Lesson 31: Dealing With Doubt (Luke 7:18-35)Related Media
At some time or another, every thinking person has wrestled with the problem of doubt. How can I be sure that Christianity is true? What if I have put all my hope in Christ, but I’m wrong? What if there is no heaven or hell? What if critics are right and the Bible is not the Word of God? Questions of this sort can nag at the heart of the most sincere believers.
Even unbelievers have their moments of doubt. C. S. Lewis, who was an atheist before he was saved, wrote (source unknown),
Just as the Christian has his moments when the clamor of this visible and audible world is so persistent, and the whisper of the spiritual world so faint that faith and reason can hardly stick to their guns, so, as I well remember, the atheist also has his moments of shuddering misgiving, of an all but irresistible suspicion that old tales may, after all, be true, that something or someone from outside may at any moment break into his neat, explicable, mechanical universe. Believe in God, and you will have to face hours when it seems obvious that this material world is the only reality; disbelieve in Him, and you must face hours when this material world seems to shout at you that it is not all. No conviction religious or irreligious will, of itself, end once and for all this fifth-columnist in the soul. Only the practice of faith resulting in the habit of faith will gradually do that.

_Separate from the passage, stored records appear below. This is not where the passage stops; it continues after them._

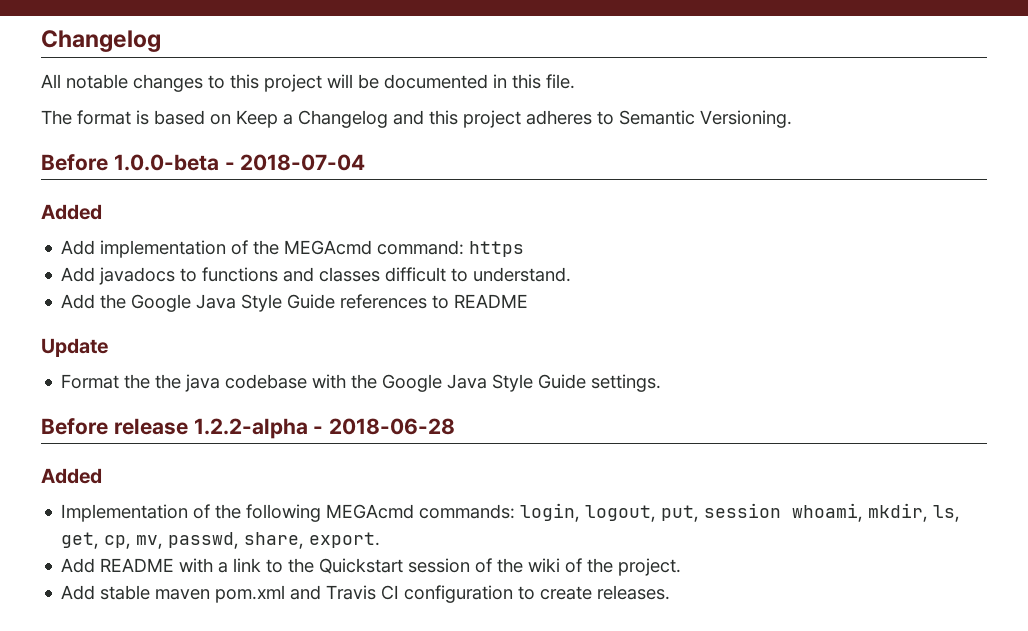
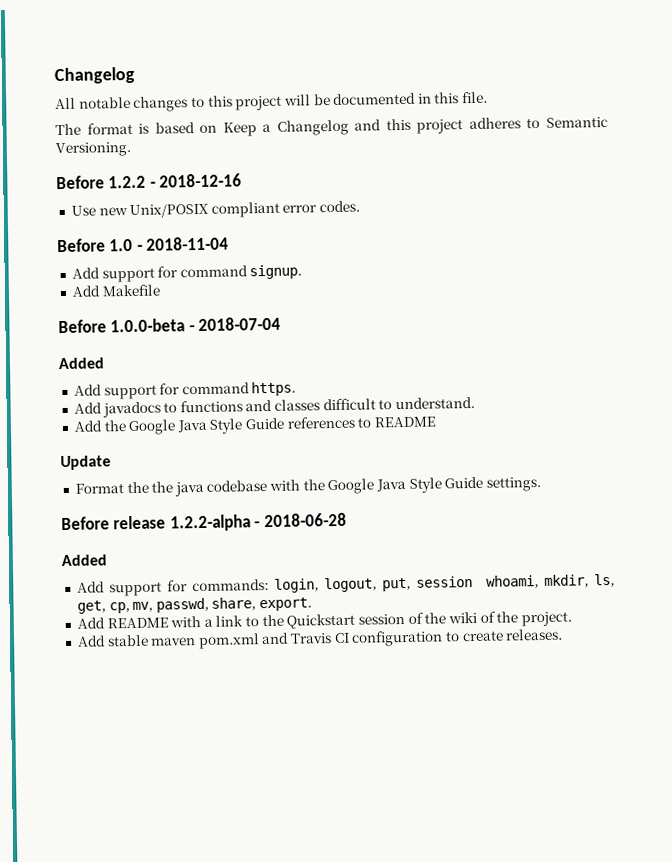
(792, 119) none -> [56,173,243,190] [70,200,361,218] [57,236,230,253] [71,264,303,283] [71,284,160,297] // Before 1.2.2 - 2018-12-16 // Use new Unix/POSIX compliant error codes. // Before 1.0 - 2018-11-04 // Add support for command signup. // Add Makefile
[100,240,525,258] implementation of the MEGAcmd command: https -> [103,381,297,400] support for command https.
[61,504,415,522] Implementation of the following MEGAcmd -> [76,580,189,597] Add support for

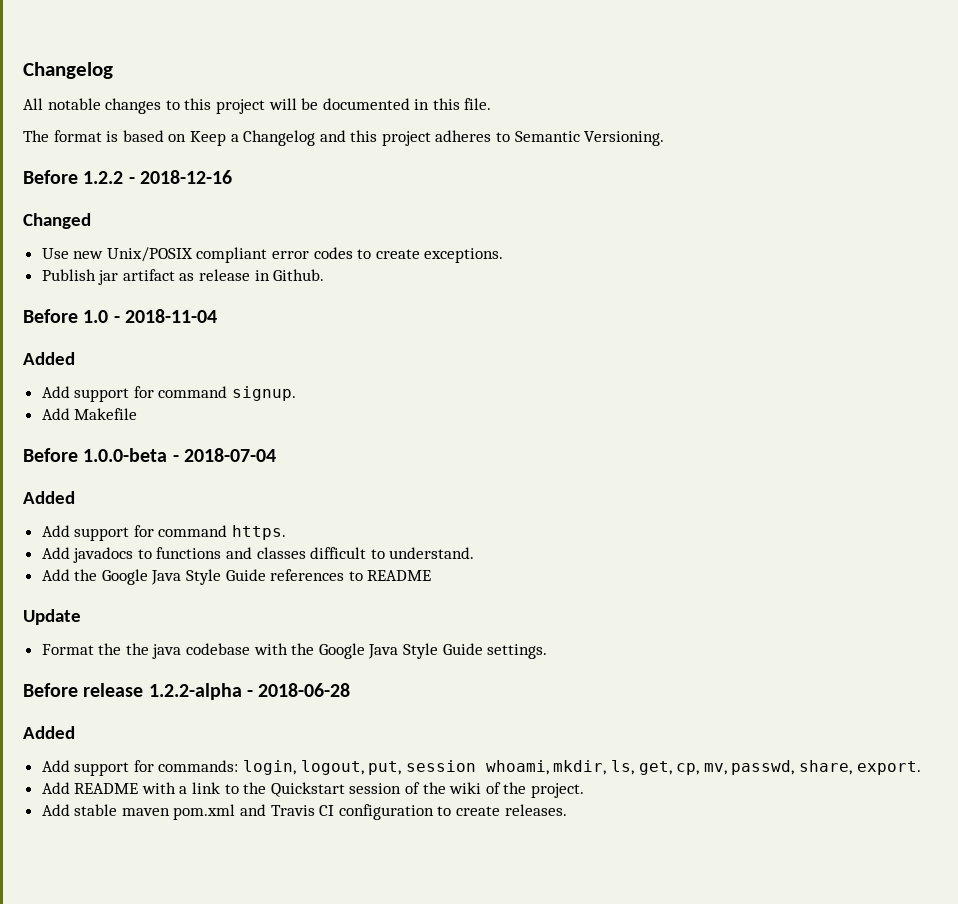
(243, 180) none -> [23,213,91,229] // Changed
[319,200,361,213] codes. -> [313,247,504,263] [41,269,325,285] codes to create exceptions. // Publish jar artifact as release in Github.
(230, 243) none -> [23,352,75,365] // Added

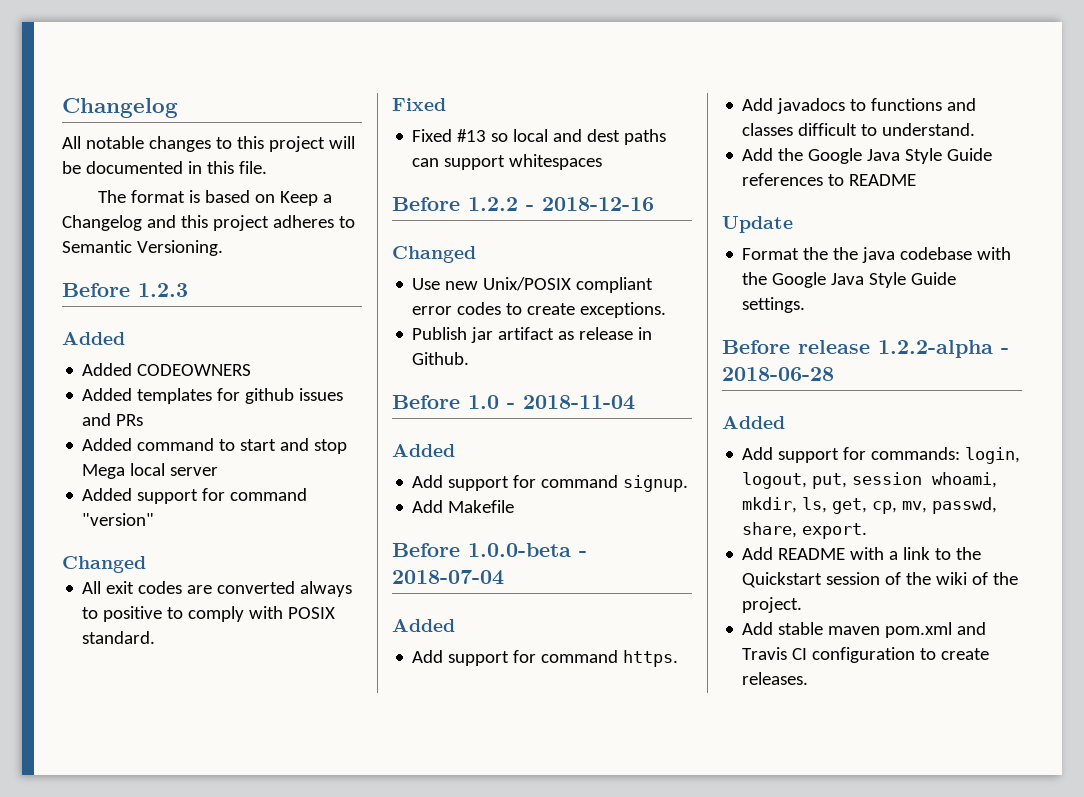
(665, 138) none -> [62,283,188,297] [62,332,125,345] [82,363,252,376] [82,388,344,404] [82,413,144,426] [82,438,348,454] [82,463,219,479] [82,488,308,504] [82,513,155,526] [62,556,146,573] [82,581,353,597] [82,606,336,622] [82,631,156,644] [392,98,446,111] [412,129,667,145] [412,154,603,170] // Before 1.2.3 // Added // Added CODEOWNERS // Added templates for github issues and PRs // Added command to start and stop Mega local server // Added support for command "version" // Changed // All exit codes are converted always to positive to comply with POSIX standard. // Fixed // Fixed #13 so local and dest paths can support whitespaces

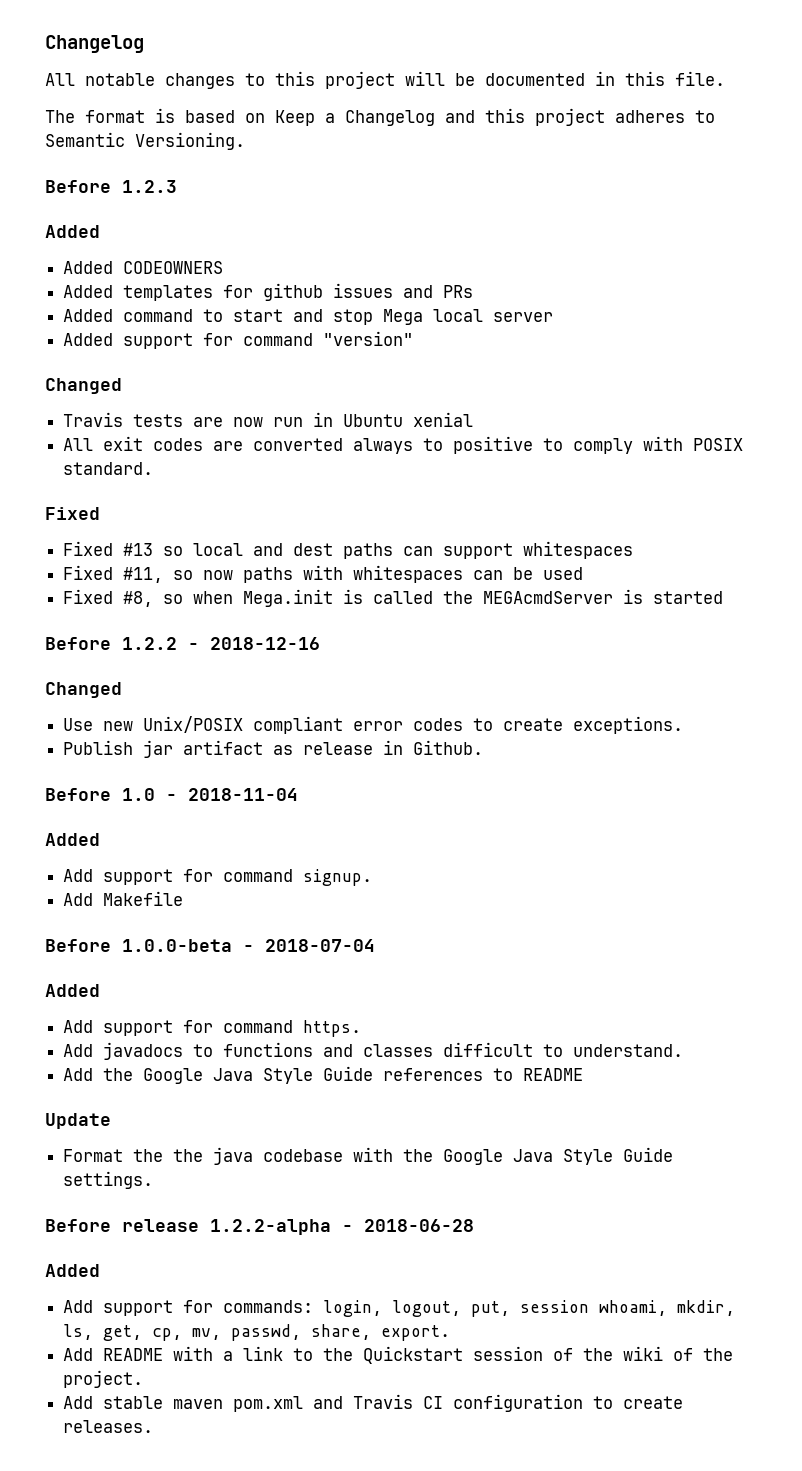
(146, 564) none -> [63,412,474,427] // Travis tests are now run in Ubuntu xenial
(603, 162) none -> [63,565,584,583] [63,589,724,607] // Fixed #11, so now paths with whitespaces can be used // Fixed #8, so when Mega.init is called the MEGAcmdServer is started

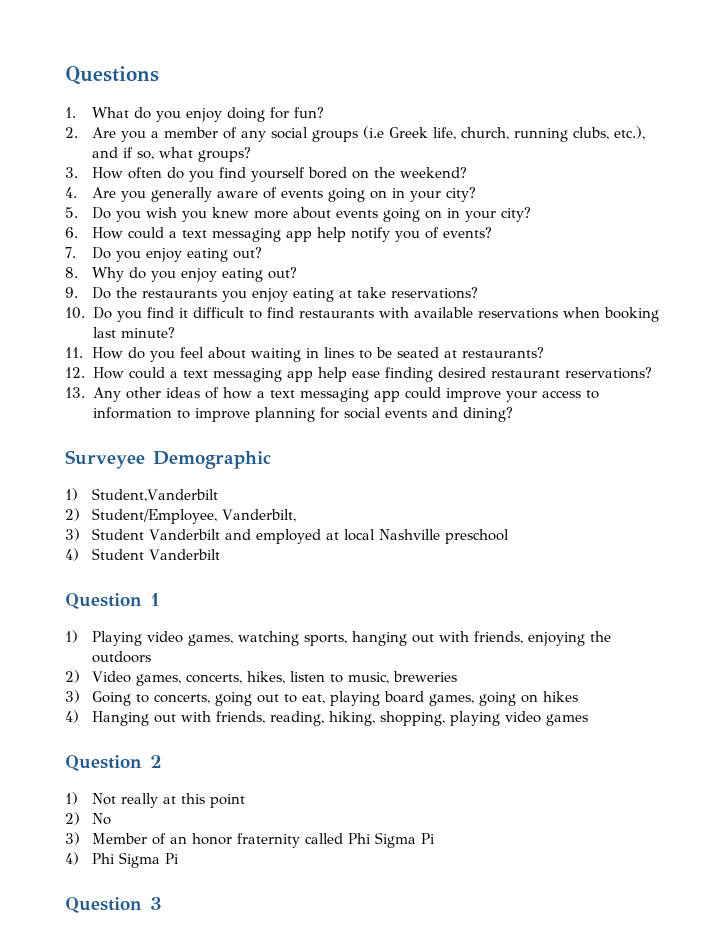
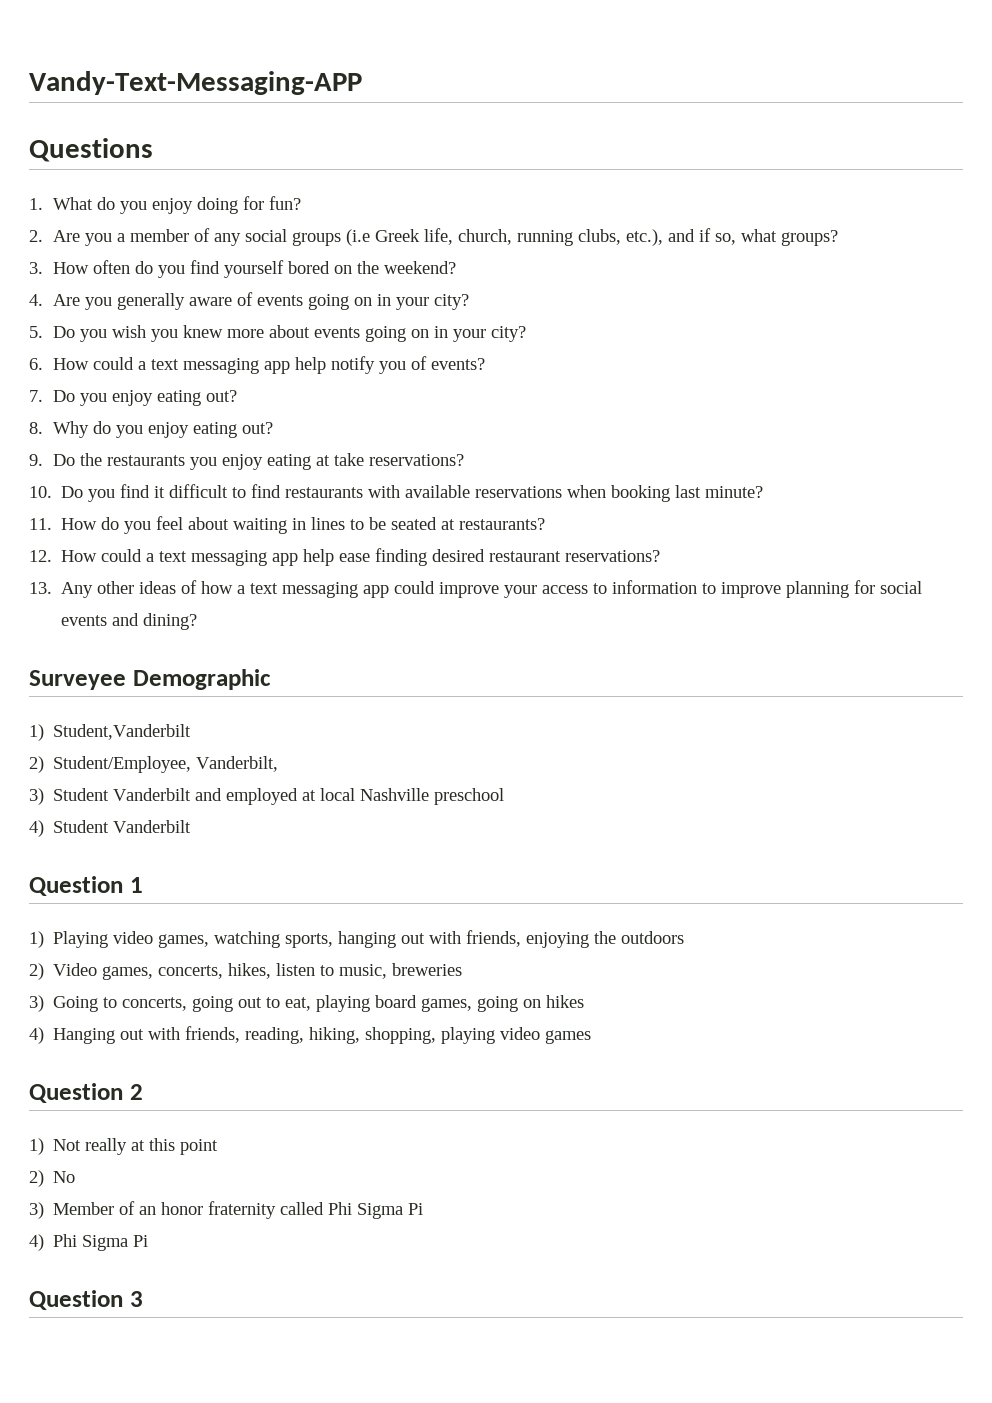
(65, 75) none -> [29,71,362,95] Vandy-Text-Messaging-APP //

We usually associate doubt with the infamous “Doubting Thomas,” but at first, all the apostles doubted the reports of Christ’s resurrection (Luke 24:11). In the text before us, even the great forerunner, John the Baptist, was struggling with doubt as he languished in Herod’s prison. Although some respectable commentators don’t attribute doubt to the great man, I do not agree. I think that in spite of the fact that John was a great man of God, he was wrestling here with doubt. Through his honest question, “Are You the Coming One, or do we look for someone else?” and through Jesus’ reply to John’s disciples and His comments to the crowd, we can learn some things about dealing with our doubt.
These verses fall into three sub-units: John’s question and Jesus’ reply (7:18-23); Jesus’ commendation of John (7:24-28); and, a rebuke to Israel’s leaders for rejecting both John and Jesus in spite of their differences in style (7:29-35). Luke wants his readers to grapple with the question of Jesus’ true identity and with the response of faith His identity demands. Luke makes it plain that while many had repented and submitted to John’s baptism, most of the Jewish leaders had not responded rightly to John or to Jesus. Rather than follow in their footsteps, Luke wants his readers to think clearly about who Jesus is so that they come into a full assurance of faith in Him.
To understand this text and to deal properly with our own doubts, we must recognize that two kinds of doubters are portrayed here. In John we see the doubts of a godly man who was confused on account of the difficult circumstances he was in. He couldn’t reconcile his understanding of Messiah’s ministry with the fact that he, as Messiah’s messenger, was still in prison while the wicked Herod flourished. Quite distinct from John, the second group of doubters is represented by the Pharisees and experts in the Jewish law who did not want to face their own sin and rebellion. They were not just doubters; they were scoffers. They needed to submit their hearts to God. The overall principle is:
To deal with our doubts, we must submit our hearts to God’s revelation about Jesus Christ and hold to it in spite of our difficult circumstances.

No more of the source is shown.